By Geoffrey Smith
Investing.com -- Another day, another set of corporate warnings that investors seem determined not to hear.
Companies are running out of options: British Airways said it will cut nearly 30% of its workforce, some 12,000 jobs, in an effort to stop an otherwise certain spiral into insolvency. Even if lockdown measures are eased (which they haven’t been in the U.K., yet), the airline warned that it would take ‘several years’ for the travel industry to get back to where it was in 2019 – a year in which it was already plagued by overcapacity.
That has consequences for Airbus, which sits at the top of a hugely important value chain supporting tens of thousands of some of the best-paid manufacturing jobs in Europe.
The company’s chief executive Guillaume Faury warned on Wednesday that: “We are now in the midst of the gravest crisis the aerospace industry has ever known.”
Anyone doubting that need only take a look at the group’s cash flow, which was negative to the tune of over 8 billion euros in the quarter (although in fairness, 3.6 billion of that was due to a fine for historical corruption cases).

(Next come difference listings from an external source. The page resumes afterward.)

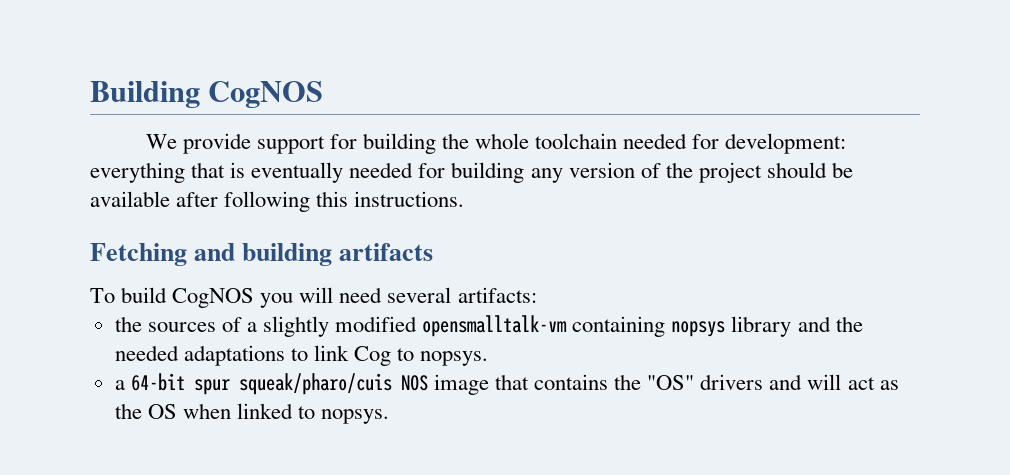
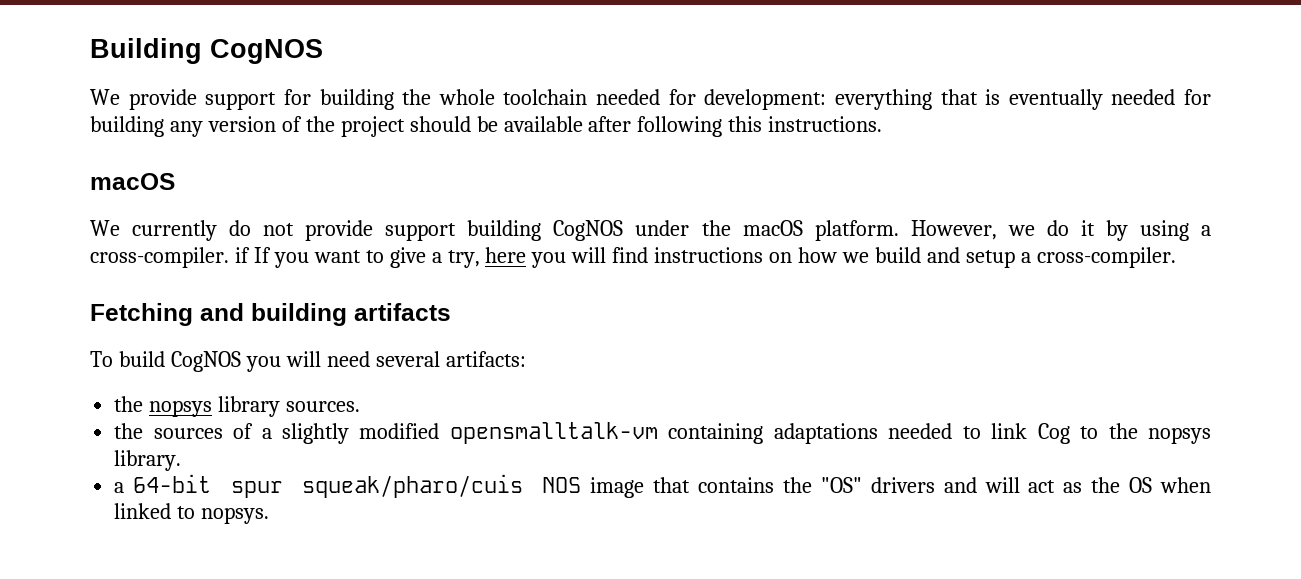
(465, 199) none -> [90,173,175,190] [90,220,1211,241] [90,247,1176,268] // macOS // We currently do not provide support building CogNOS under the macOS platform. However, we do it by using a cross-compiler. if If you want to give a try, here you will find instructions on how we build and setup a cross-compiler.
(537, 295) none -> [114,396,361,417] // the nopsys library sources.
[671,316,863,337] [114,345,285,366] nopsys library and the needed adaptations -> [773,423,953,444] adaptations needed
[420,351,489,366] nopsys. -> [1108,423,1212,444] [114,450,182,471] the nopsys library.

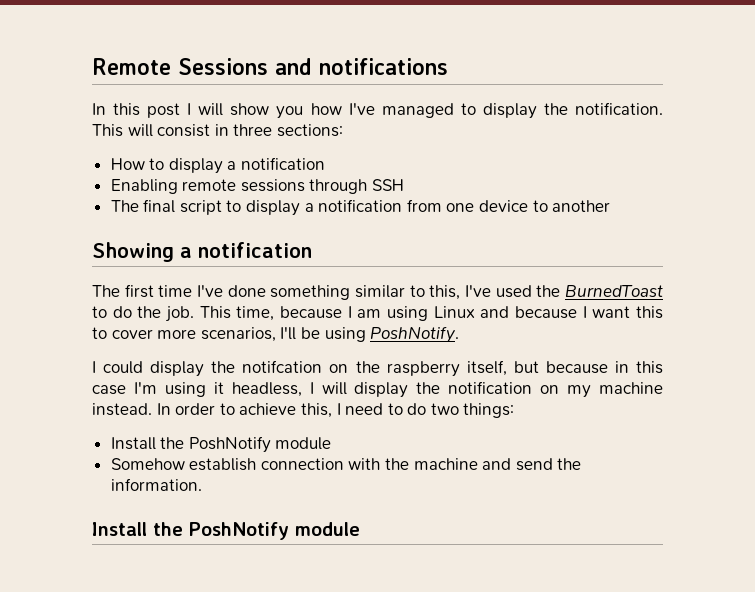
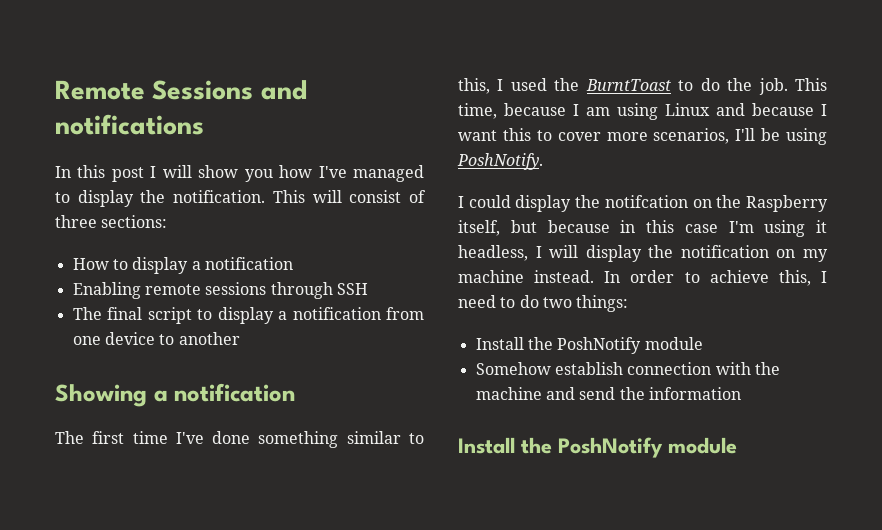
[214,124,229,136] in -> [409,190,426,203] of
[465,285,492,297] I've -> [497,79,504,91] I
[565,285,664,297] BurnedToast -> [585,79,671,91] BurntToast
[386,361,460,377] raspberry -> [746,195,828,212] Raspberry
[110,478,202,491] information. -> [648,387,741,400] information

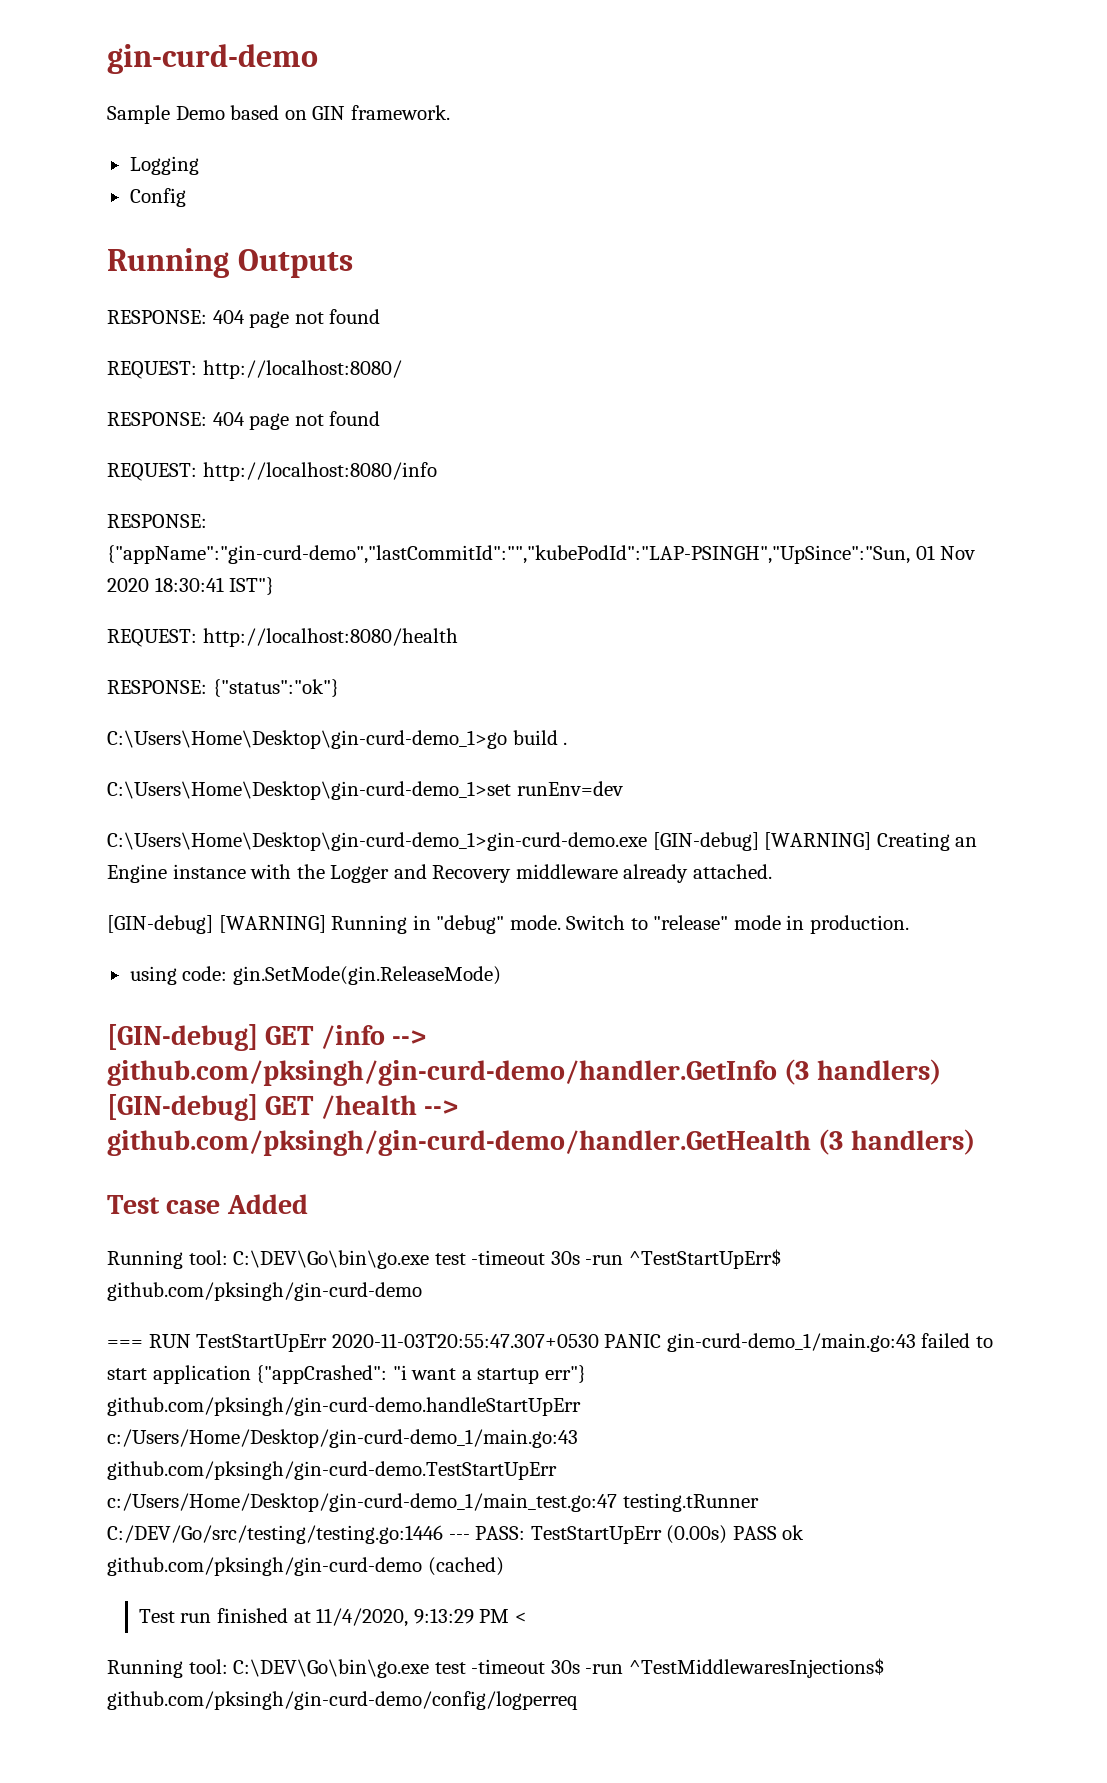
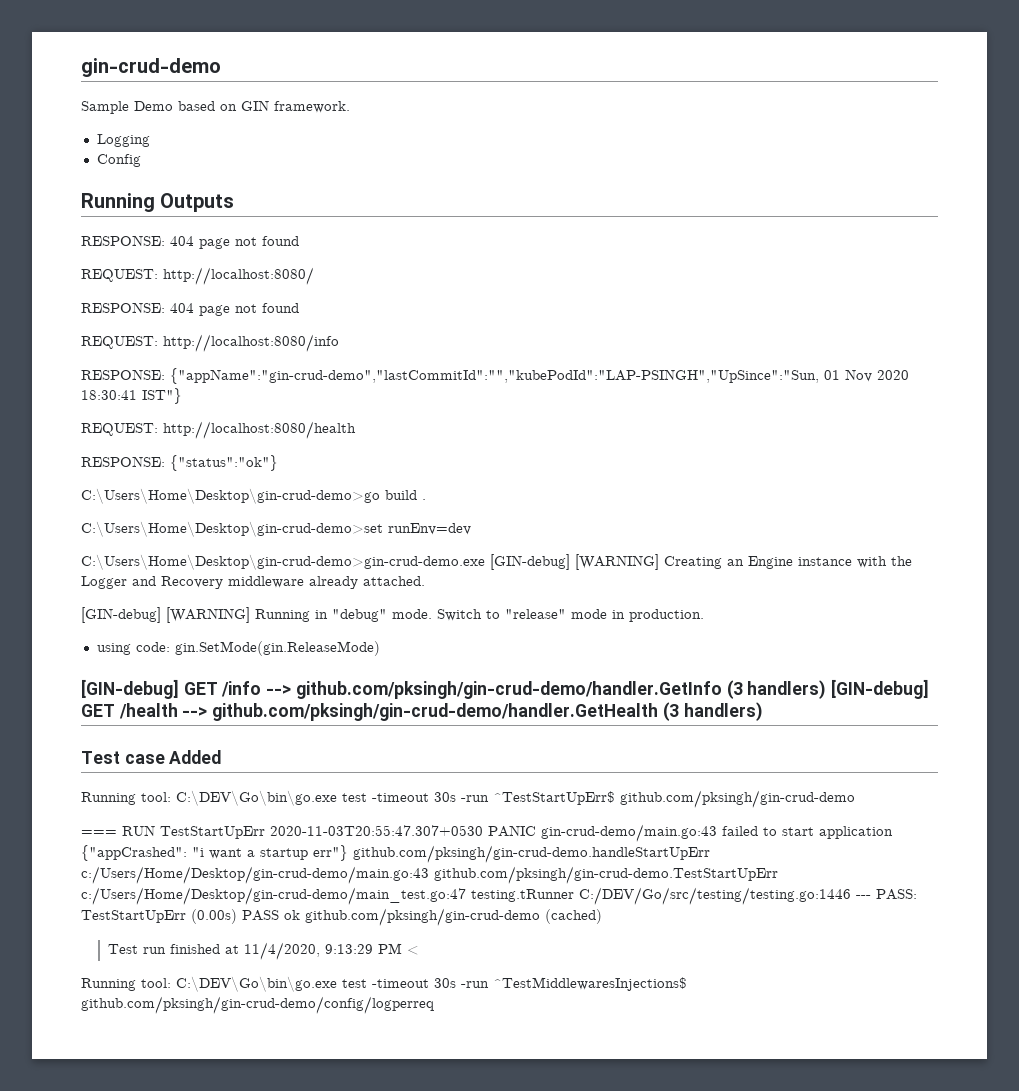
[107,44,318,74] gin-curd-demo -> [81,58,221,77] gin-crud-demo
[107,545,910,564] {"appName":"gin-curd-demo","lastCommitId":"","kubePodId":"LAP-PSINGH","UpSince":"Sun, -> [170,368,819,384] {"appName":"gin-crud-demo","lastCommitId":"","kubePodId":"LAP-PSINGH","UpSince":"Sun,
[107,730,507,749] C:\Users\Home\Desktop\gin-curd-demo_1>go -> [81,488,380,504] C:\Users\Home\Desktop\gin-crud-demo>go
[107,781,511,800] C:\Users\Home\Desktop\gin-curd-demo_1>set -> [81,521,383,537] C:\Users\Home\Desktop\gin-crud-demo>set
[107,832,647,851] C:\Users\Home\Desktop\gin-curd-demo_1>gin-curd-demo.exe -> [81,554,485,570] C:\Users\Home\Desktop\gin-crud-demo>gin-crud-demo.exe
[107,1060,777,1086] github.com/pksingh/gin-curd-demo/handler.GetInfo -> [295,681,722,699] github.com/pksingh/gin-crud-demo/handler.GetInfo
[107,1130,811,1156] github.com/pksingh/gin-curd-demo/handler.GetHealth -> [212,703,659,721] github.com/pksingh/gin-crud-demo/handler.GetHealth
[107,1282,422,1301] github.com/pksingh/gin-curd-demo -> [620,790,855,808] github.com/pksingh/gin-crud-demo
[666,1333,916,1352] gin-curd-demo_1/main.go:43 -> [541,824,717,842] gin-crud-demo/main.go:43
[107,1397,581,1416] [107,1429,578,1448] [107,1461,557,1480] [107,1493,617,1512] github.com/pksingh/gin-curd-demo.handleStartUpErr c:/Users/Home/Desktop/gin-curd-demo_1/main.go:43 github.com/pksingh/gin-curd-demo.TestStartUpErr c:/Users/Home/Desktop/gin-curd-demo_1/main_test.go:47 -> [353,845,710,863] [81,866,778,884] [81,887,466,905] github.com/pksingh/gin-crud-demo.handleStartUpErr c:/Users/Home/Desktop/gin-crud-demo/main.go:43 github.com/pksingh/gin-crud-demo.TestStartUpErr c:/Users/Home/Desktop/gin-crud-demo/main_test.go:47
[107,1557,422,1576] github.com/pksingh/gin-curd-demo -> [305,908,540,926] github.com/pksingh/gin-crud-demo
[107,1691,578,1710] github.com/pksingh/gin-curd-demo/config/logperreq -> [81,996,434,1014] github.com/pksingh/gin-crud-demo/config/logperreq

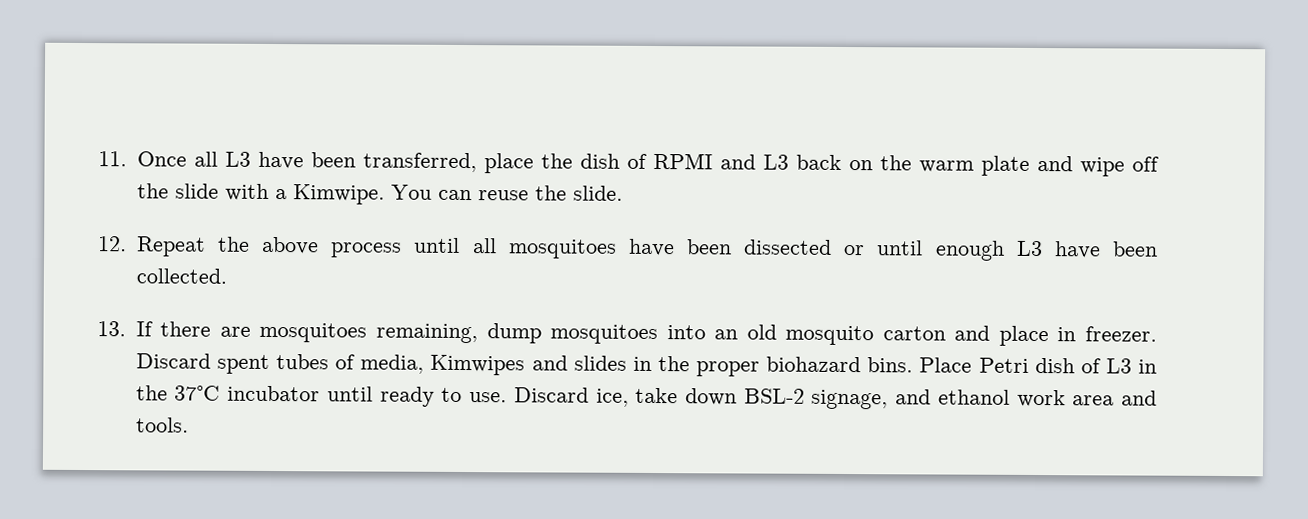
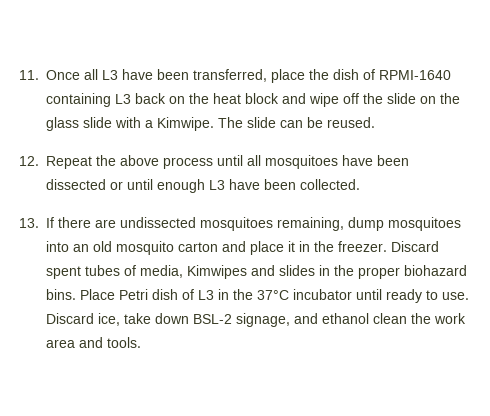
[652,152,756,170] RPMI and -> [379,70,451,80] [46,93,111,107] RPMI-1640 containing
[918,155,1030,176] warm plate -> [213,93,279,104] heat block
[224,183,623,205] with a Kimwipe. You can reuse the slide. -> [420,93,460,104] [46,117,375,131] on the glass slide with a Kimwipe. The slide can be reused.
(251, 331) none -> [120,217,196,228] undissected
[1057,327,1077,342] in -> [288,241,334,252] it in the
(1010, 397) none -> [373,313,431,324] clean the

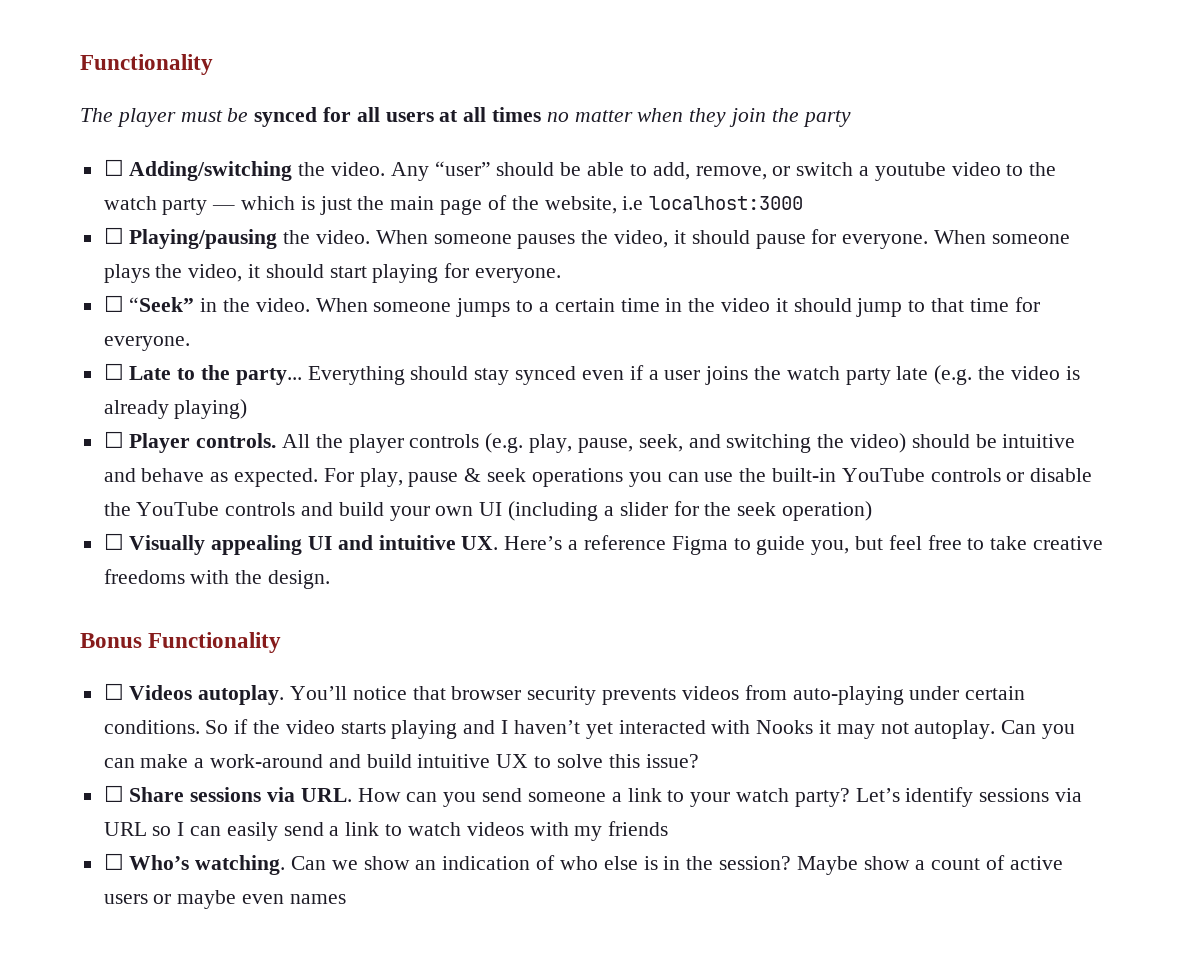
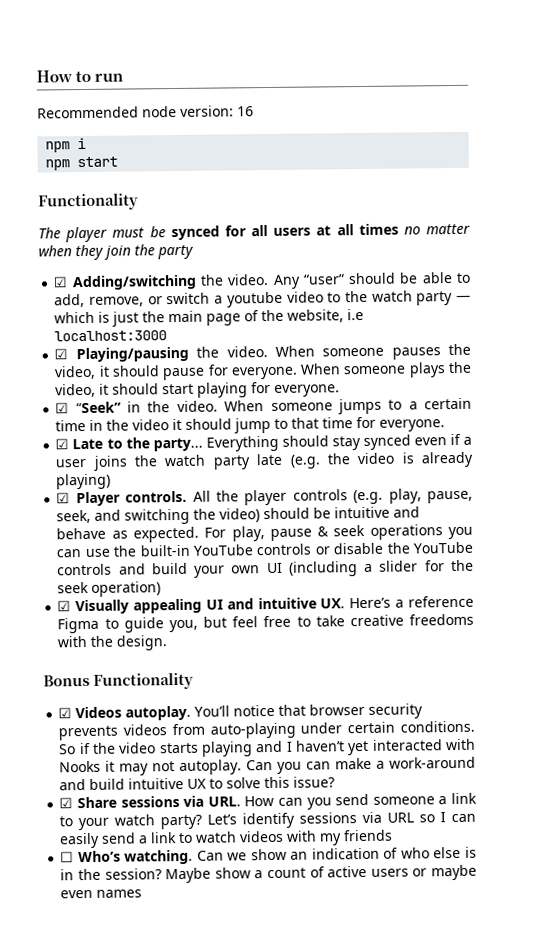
(80, 64) none -> [36,70,124,83] [37,105,254,119] [45,137,87,153] [45,156,119,171] How to run // Recommended node version: 16 // npm i // npm start //
[103,159,124,176] ☐ -> [53,276,69,288] ☑
[103,227,124,244] ☐ -> [54,348,69,360] ☑
[103,295,124,312] ☐ -> [55,402,70,414] ☑
[103,363,124,380] ☐ -> [55,438,70,450] ☑
[103,431,124,448] ☐ -> [56,492,71,504] ☑
[103,533,124,550] ☐ -> [57,600,72,612] ☑
[103,683,124,700] ☐ -> [58,707,73,719] ☑
[103,785,124,802] ☐ -> [59,797,74,809] ☑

There was marginally better news from Germany’s big carmakers Volkswagen and Daimler (OTC:DDAIF). Daimler too had negative cash flow of 1.6 billion euros in the quarter, as sales volumes slumped by 16%, although revenue held up better due to aggressive discounting in the comparison quarter. VW, meanwhile, said it still expects an operating profit this year, which implies a punchy rebound after what is certain to be a dismal second quarter.
And yet, markets are acting as if all the bad news is priced in. Daimler (DE:DAIGn) stock rose 2.5%, Volkswagen (DE:VOWG_p) stock rose 2.3% and Airbus (PA:AIR) stock rose 1.3%. Only BA parent IAG (LON:ICAG) stock reacted negatively, falling 2.7%.
The silver lining for Daimler is the ready availability of credit, thanks to the European Central Bank’s easing of monetary policy and the German government’s comprehensive loan guarantees. That’s allowing the company to keep up spending on key technologies, including electrification and digitalization.
“They are non-negotiable elements of our future," chief executive Ola Kallenius said in a statement accompanying the results.
The ECB’s measures in particular are already making themselves felt across the euro zone. M3 money supply rose 7.5% on the year in March – the fastest rate in over 11 years - as the central bank shoveled out liquidity. Just as importantly, the European Commission’s proposals on loosening bank capital rules, released Tuesday, will help ensure that banks can continue to push out money to those who need it without worrying about breaching regulatory limits.
And yet, there is still more to do. A survey by the German research institute Ifo published this week showed that fewer than half of Germany’s companies think they can survive the current situation for more than six months. Over half of retailers say they won’t last four months. Given that there is still no sign of a medical cure for Covid-19, and that the risk of subsequent waves of infection will remain as long as that is the case, the race between the virus and the economy is still far from run.